### DATA FOR PROCESSING:

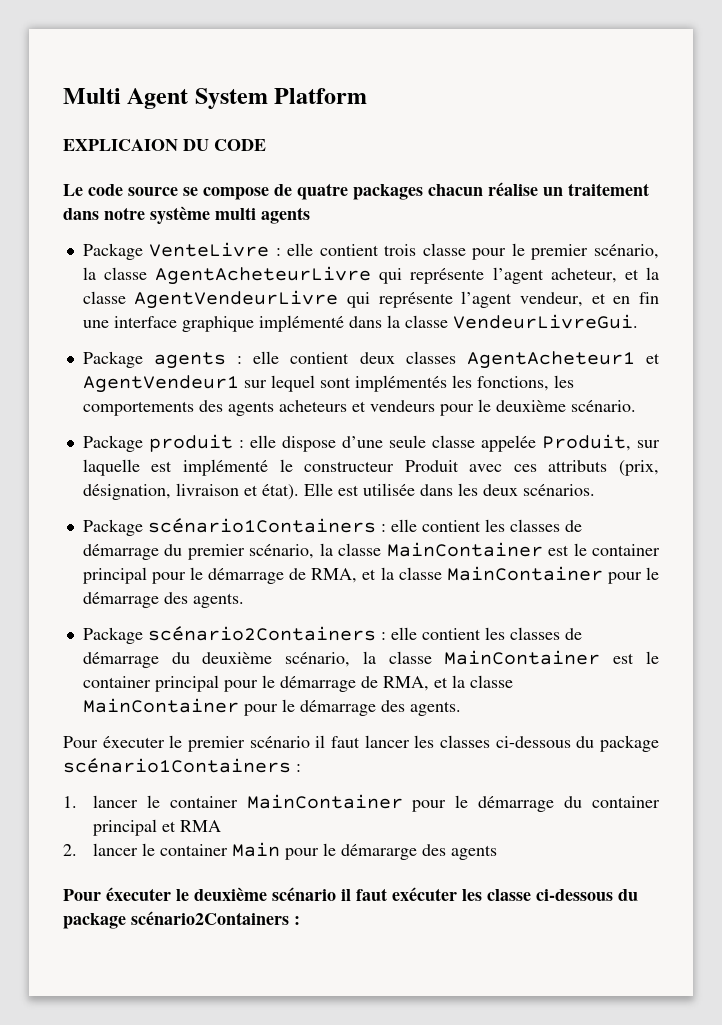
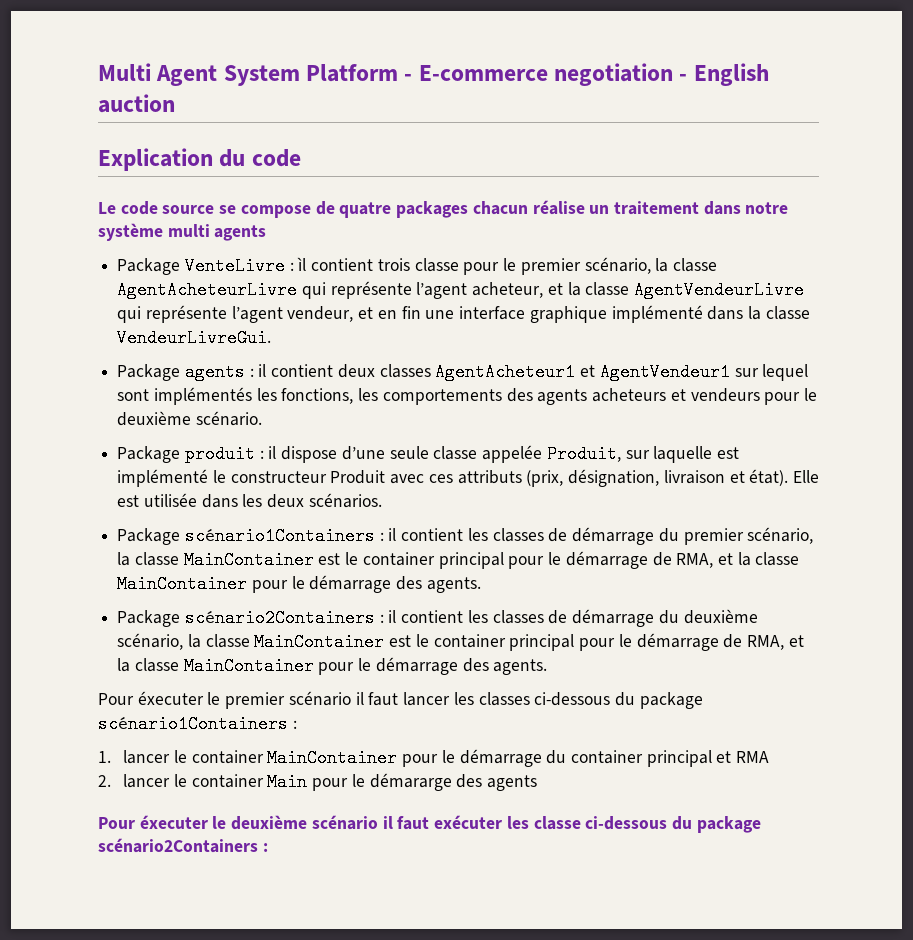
[63,139,266,151] // EXPLICAION DU CODE -> [404,63,769,86] [98,94,175,113] [98,148,301,171] - E-commerce negotiation - English auction // Explication du code
[287,243,314,256] elle -> [297,257,307,271] ìl
[253,351,280,364] elle -> [258,364,267,377] il
[249,435,276,448] elle -> [268,446,277,459] il
[390,519,417,532] elle -> [388,528,397,541] il
[390,627,417,640] elle -> [388,610,397,623] il

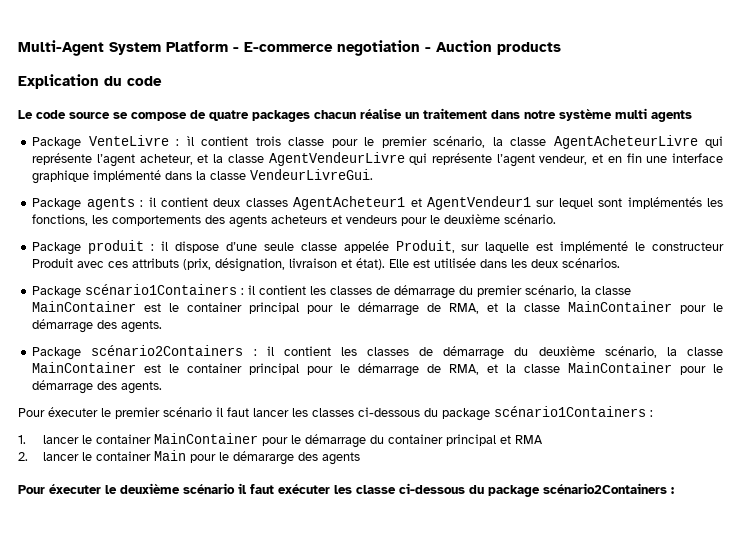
[98,63,218,86] Multi Agent -> [18,40,104,56] Multi-Agent
[693,63,769,86] [98,94,175,113] English auction -> [436,40,561,55] Auction products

### EXERCISE BRIEF:
Wherever the word "auction" appears in the data, return the whole line.

### ANSWER TO THE EXERCISE:
[63,139,266,151] // EXPLICAION DU CODE -> [404,63,769,86] [98,94,175,113] [98,148,301,171] - E-commerce negotiation - English auction // Explication du code
[693,63,769,86] [98,94,175,113] English auction -> [436,40,561,55] Auction products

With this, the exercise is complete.